[Detected change data]
- - -
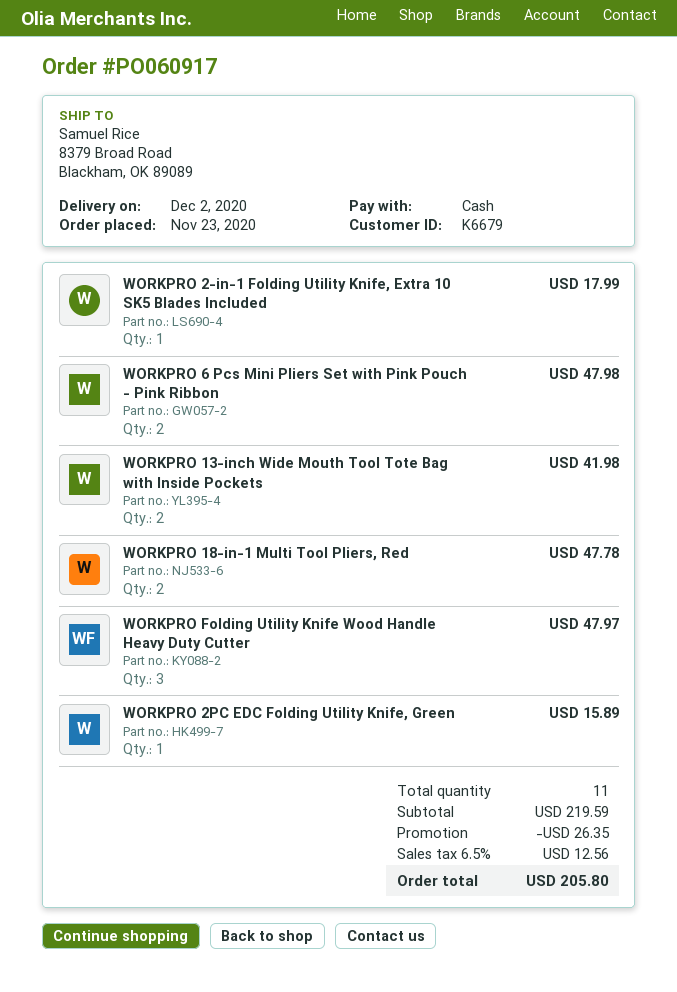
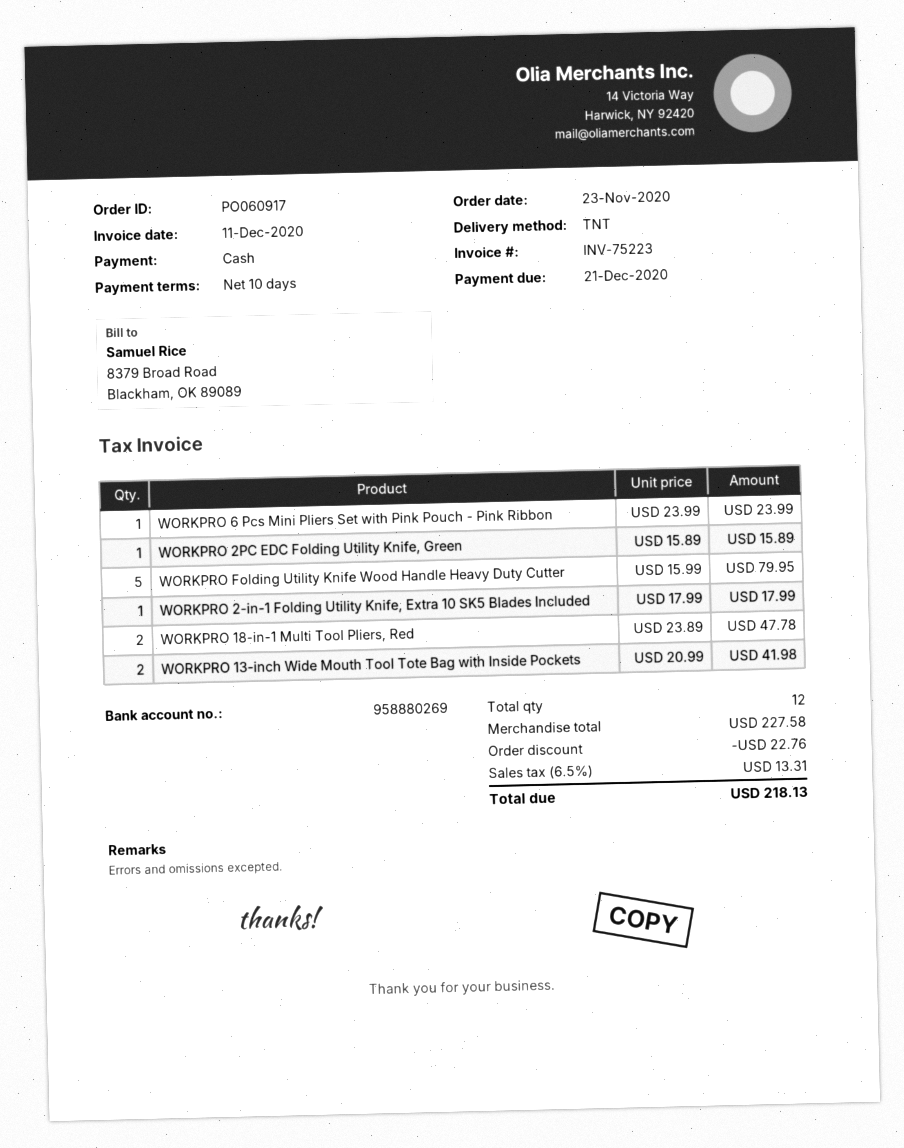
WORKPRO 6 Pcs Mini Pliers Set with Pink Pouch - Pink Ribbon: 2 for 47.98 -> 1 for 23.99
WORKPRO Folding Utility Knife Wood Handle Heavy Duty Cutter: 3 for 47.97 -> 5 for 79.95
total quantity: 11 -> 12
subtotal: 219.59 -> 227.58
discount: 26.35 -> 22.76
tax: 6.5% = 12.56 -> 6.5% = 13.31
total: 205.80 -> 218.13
- - -
> **INSTRUCTIONS TO FOLLOW**: An exact copy of all the records, free of pictures, is the expected answer.

> **PROBLEM SOLUTION**:
WORKPRO 6 Pcs Mini Pliers Set with Pink Pouch - Pink Ribbon: 2 for 47.98 -> 1 for 23.99
WORKPRO Folding Utility Knife Wood Handle Heavy Duty Cutter: 3 for 47.97 -> 5 for 79.95
total quantity: 11 -> 12
subtotal: 219.59 -> 227.58
discount: 26.35 -> 22.76
tax: 6.5% = 12.56 -> 6.5% = 13.31
total: 205.80 -> 218.13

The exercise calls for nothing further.